» **Your goal**
Nothing but the lines below between the line holding "- Search for facet.config.mjs (ESM only)" and the line holding "- Use for converting", inclusive, should appear in the answer, each set down exactly.

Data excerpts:

☆ ☆ ☆ ☆ ☆ ☆ ☆

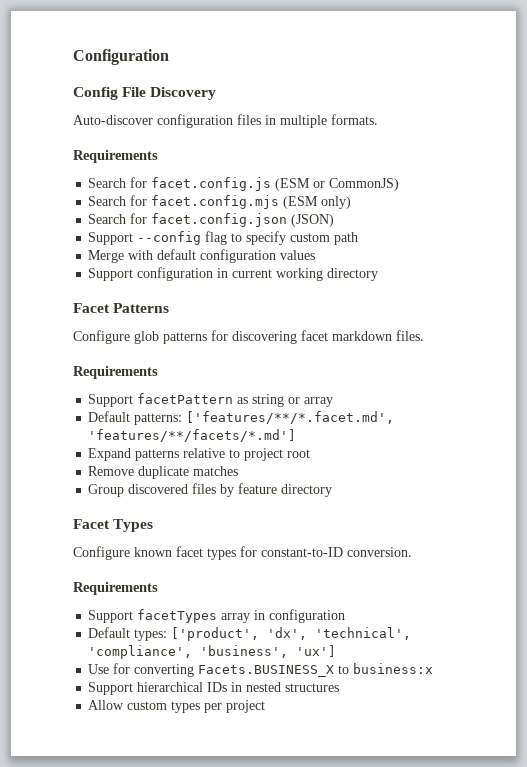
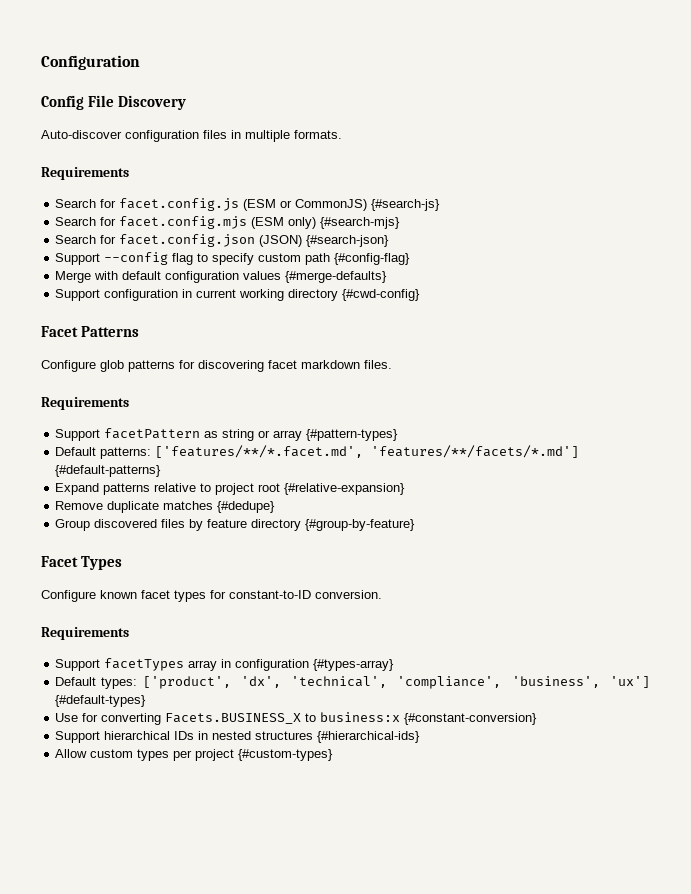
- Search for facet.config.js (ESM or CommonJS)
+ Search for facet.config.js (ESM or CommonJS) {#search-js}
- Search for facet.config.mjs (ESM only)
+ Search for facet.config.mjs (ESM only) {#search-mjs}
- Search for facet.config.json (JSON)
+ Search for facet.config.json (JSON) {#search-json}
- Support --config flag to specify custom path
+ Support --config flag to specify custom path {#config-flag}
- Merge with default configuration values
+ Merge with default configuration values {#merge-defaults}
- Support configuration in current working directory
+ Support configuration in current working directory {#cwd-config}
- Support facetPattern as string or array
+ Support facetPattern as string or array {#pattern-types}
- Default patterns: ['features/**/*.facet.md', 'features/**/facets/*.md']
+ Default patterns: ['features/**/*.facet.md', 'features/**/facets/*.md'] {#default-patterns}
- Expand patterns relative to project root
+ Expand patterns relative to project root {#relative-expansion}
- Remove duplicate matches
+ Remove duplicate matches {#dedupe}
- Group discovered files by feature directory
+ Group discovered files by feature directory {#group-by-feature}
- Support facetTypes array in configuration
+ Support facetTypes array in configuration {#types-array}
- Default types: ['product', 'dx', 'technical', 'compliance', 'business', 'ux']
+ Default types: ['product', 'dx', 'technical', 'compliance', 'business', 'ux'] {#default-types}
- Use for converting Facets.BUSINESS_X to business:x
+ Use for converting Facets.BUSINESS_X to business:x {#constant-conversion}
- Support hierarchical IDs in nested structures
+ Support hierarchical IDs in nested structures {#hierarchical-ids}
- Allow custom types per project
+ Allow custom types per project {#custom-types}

☆ ☆ ☆ ☆ ☆ ☆ ☆

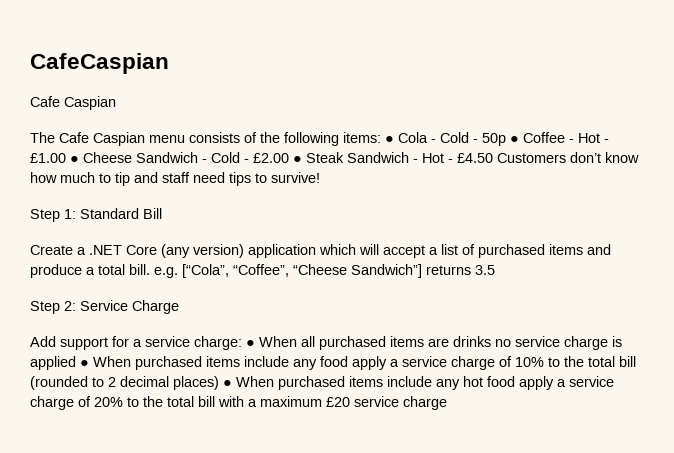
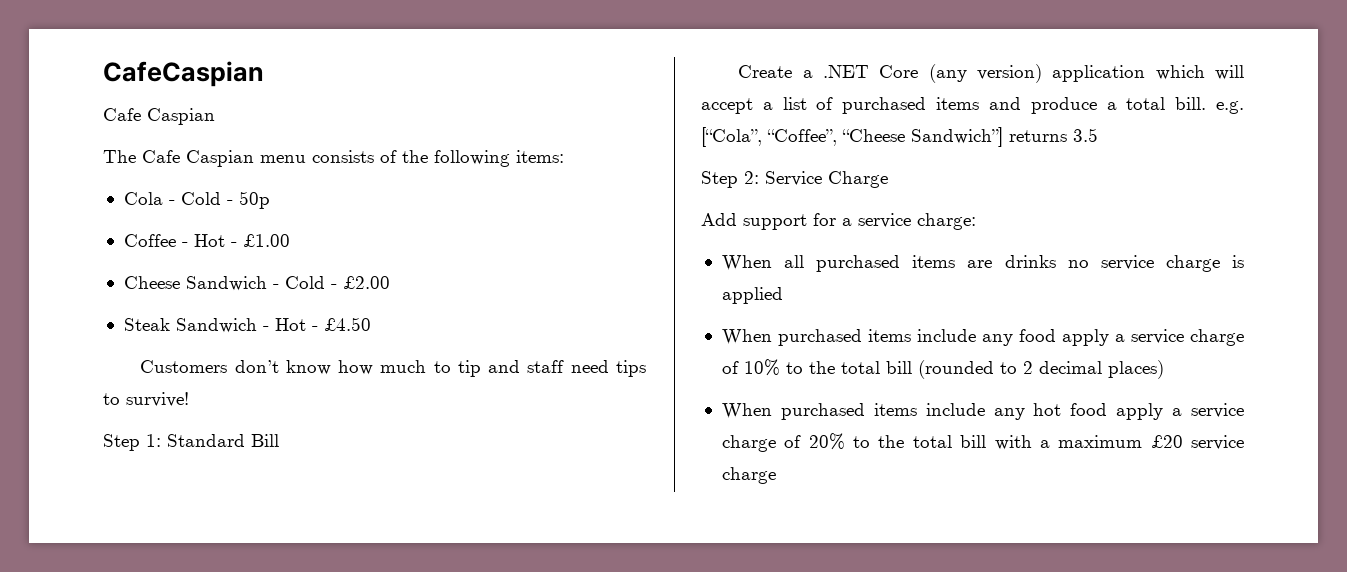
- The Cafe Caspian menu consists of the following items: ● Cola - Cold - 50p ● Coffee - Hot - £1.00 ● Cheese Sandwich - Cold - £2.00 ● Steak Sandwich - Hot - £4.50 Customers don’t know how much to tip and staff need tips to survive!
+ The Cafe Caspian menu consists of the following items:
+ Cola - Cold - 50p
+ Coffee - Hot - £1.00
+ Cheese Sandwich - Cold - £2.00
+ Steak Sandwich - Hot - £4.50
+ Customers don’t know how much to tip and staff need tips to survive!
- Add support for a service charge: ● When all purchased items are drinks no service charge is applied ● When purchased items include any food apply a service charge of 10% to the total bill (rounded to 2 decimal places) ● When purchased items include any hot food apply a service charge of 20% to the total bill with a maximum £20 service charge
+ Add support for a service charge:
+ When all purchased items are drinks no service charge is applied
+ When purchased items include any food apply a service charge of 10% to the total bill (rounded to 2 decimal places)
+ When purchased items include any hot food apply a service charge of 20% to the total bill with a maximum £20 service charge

☆ ☆ ☆ ☆ ☆ ☆ ☆

» **Solution to this problem**
- Search for facet.config.mjs (ESM only)
+ Search for facet.config.mjs (ESM only) {#search-mjs}
- Search for facet.config.json (JSON)
+ Search for facet.config.json (JSON) {#search-json}
- Support --config flag to specify custom path
+ Support --config flag to specify custom path {#config-flag}
- Merge with default configuration values
+ Merge with default configuration values {#merge-defaults}
- Support configuration in current working directory
+ Support configuration in current working directory {#cwd-config}
- Support facetPattern as string or array
+ Support facetPattern as string or array {#pattern-types}
- Default patterns: ['features/**/*.facet.md', 'features/**/facets/*.md']
+ Default patterns: ['features/**/*.facet.md', 'features/**/facets/*.md'] {#default-patterns}
- Expand patterns relative to project root
+ Expand patterns relative to project root {#relative-expansion}
- Remove duplicate matches
+ Remove duplicate matches {#dedupe}
- Group discovered files by feature directory
+ Group discovered files by feature directory {#group-by-feature}
- Support facetTypes array in configuration
+ Support facetTypes array in configuration {#types-array}
- Default types: ['product', 'dx', 'technical', 'compliance', 'business', 'ux']
+ Default types: ['product', 'dx', 'technical', 'compliance', 'business', 'ux'] {#default-types}
- Use for converting Facets.BUSINESS_X to business:x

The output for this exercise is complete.